By addressing this generational removal from factory operations, this moment foreshadows the outsourcing of labor even farther away (to Mexico). Stan’s reflection suggests that the current generation is capable of this removal because they have an entirely different perspective (and are far less concerned with the “human cost” of production).
“[…] Money got a way of running outcha pocket. Nobody tells you that no matter how hard you work there will never be enough money to rest.”
Chris reflects that no matter how hard he works at Olstead’s, he feels unable to save “enough money to rest.” In place of “rest” and time for personal growth and reflection, he feels trapped in a cycle of consumption, constantly pursuing the next expensive electronic gadget or must-have item. This moment further highlights the particular struggles of this generation of workers, and foreshadows the untenability of a present-day “working class.” Even as salaries and benefits are cut, workers are socially pressured to consume far beyond their economic means. This moment also begins to develop the theme of working and saving toward a better future (which may or may not ultimately exist for young men like Chris, whose factory jobs are being outsourced to other countries).
“Punch in, punch out, and at the end of the day you end up with a box of donuts and diabetes. My man, where’s your imagination? You need to get on a bus and do some traveling.”
Jason and Chris discuss their very different plans for the future. Whereas Chris has been accepted to college—and dreams of becoming a teacher and seeing the world beyond Reading—Jason falters when attempting to describe his future goals. He contrives a story about opening a Dunkin Donuts in Reading, prompting Chris to question his imagination.
This moment further develops the play’s running interest in future dreams versus nostalgia for the past (and loyalty to one’s legacy). Though Chris recognizes the value of cultivating ambitions and developing a broad world view, he also feels guilty about abandoning men like his father, Brucie—who was deeply committed to his union at the textile mill—and Jason, who clearly intends to spend the rest of his life in Reading. Herein, Nottage insinuates the complexity of many residents’ relationships with dying industrial landscapes (and their reasons for remaining even though there are few opportunities).
“Yeah, forty-fucking nine, but listen, I was thinking the other day, I gotta do this for the next, what? Fifteen-twenty years. You know this! Worrying. The hustle, man, my pop didn’t go through this shit. I mean he…he clocked in every day until he didn’t, and he went out with a nice package. He went out on an eighteen-day cruise through the Greek Islands last October. Me, shit, I run the full mule, I put in the time, do the right thing, don’t get me wrong. I had some good years…But dude, tell me what I did wrong, huh?”

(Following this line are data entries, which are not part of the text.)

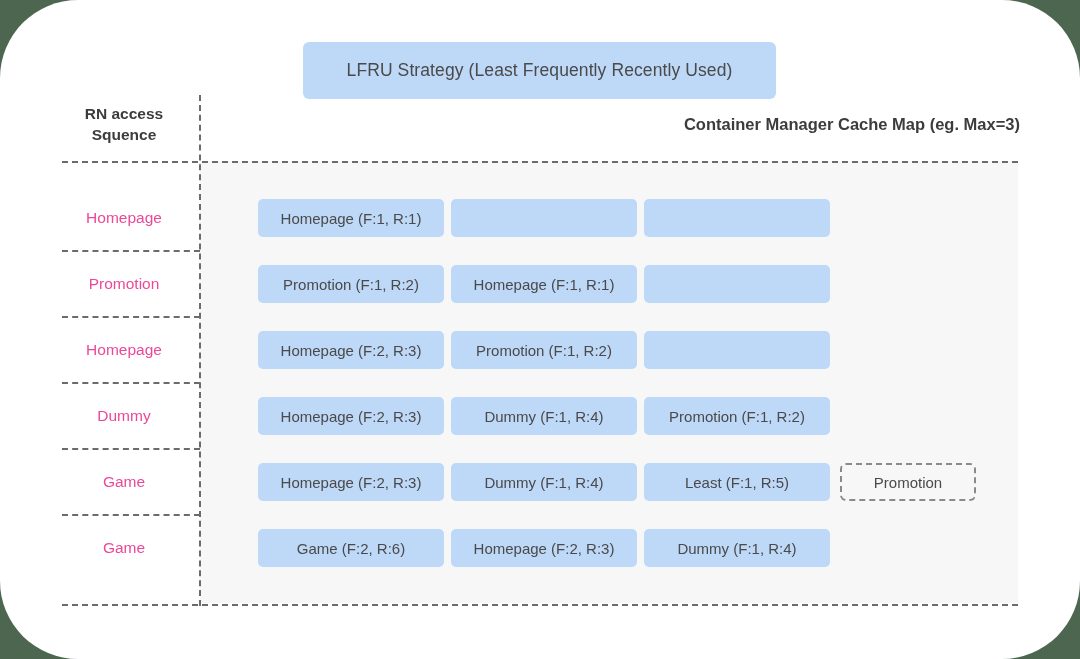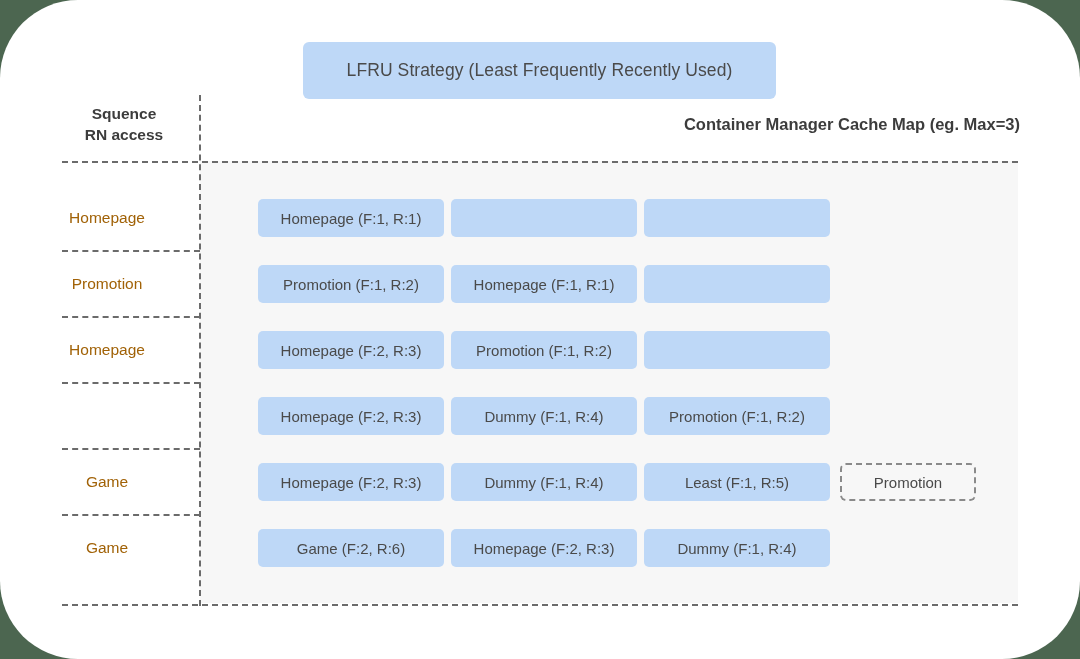"Squence" div { order: before "RN access" -> after "RN access" }
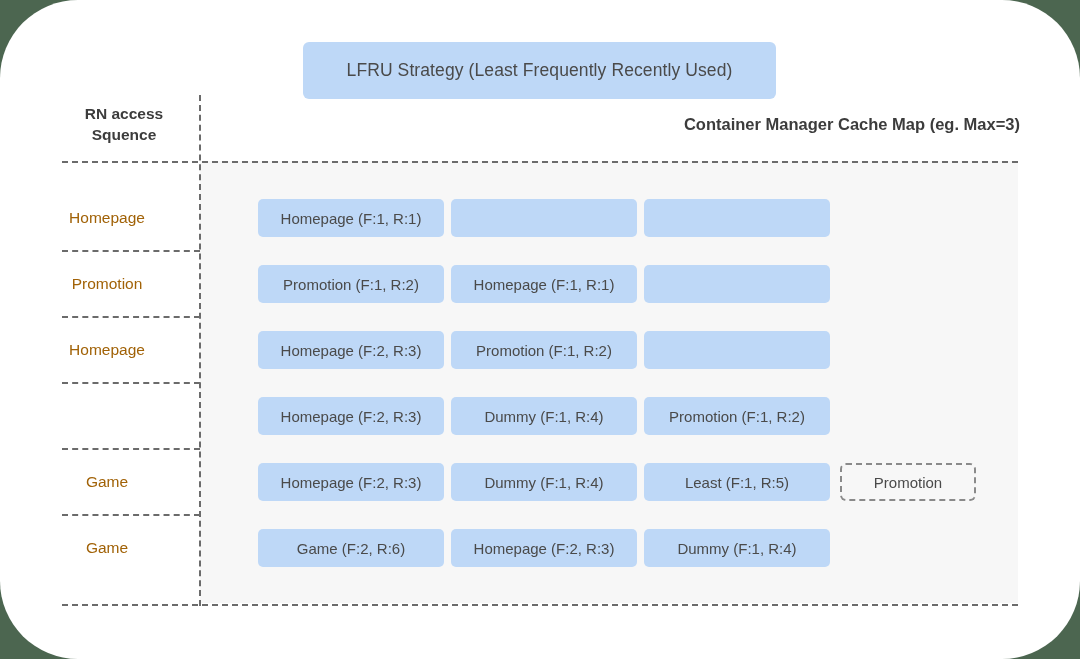"Homepage" .row-label { color: #a16207 -> #ec4899; left: 31px -> 48px }
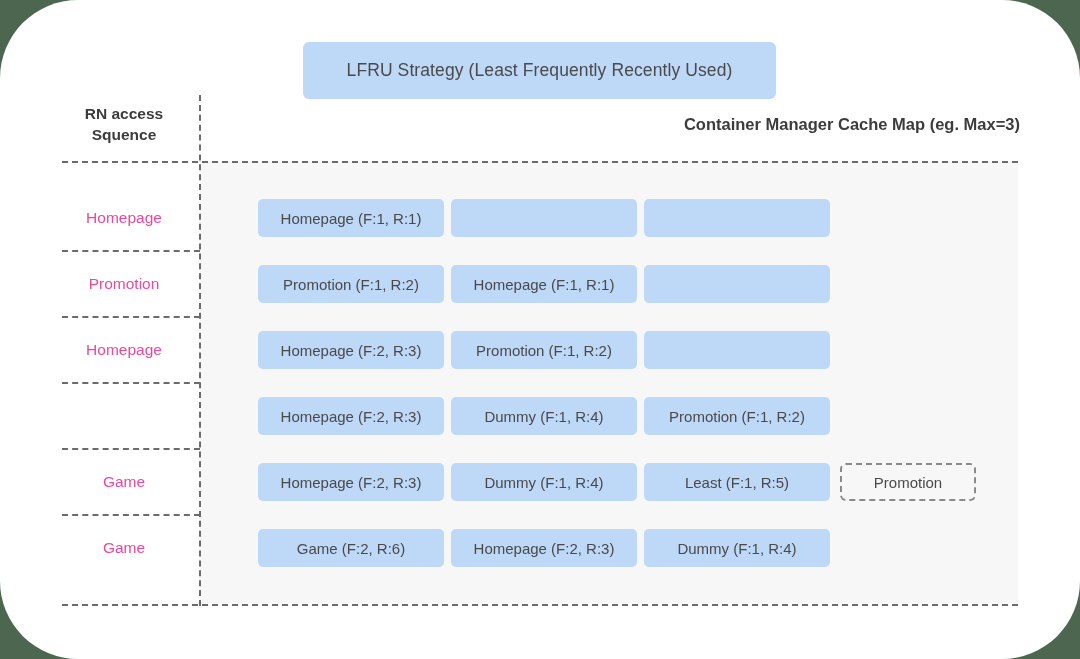"Dummy" div.row-label { html: none -> <div>Dummy</div> }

Brucie evaluates the differences between his father’s “nice” retirement package and the “hustle” he has had to go through to meet his basic needs working at the factory. This moment continues to build on the theme of generational differences and major changes to the ways factories operate (as an extension of broader changes to the US economy). This moment also foreshadows the dark turns Brucie’s strike is about to take (and the struggles his son, Chris, will go through with his own strike).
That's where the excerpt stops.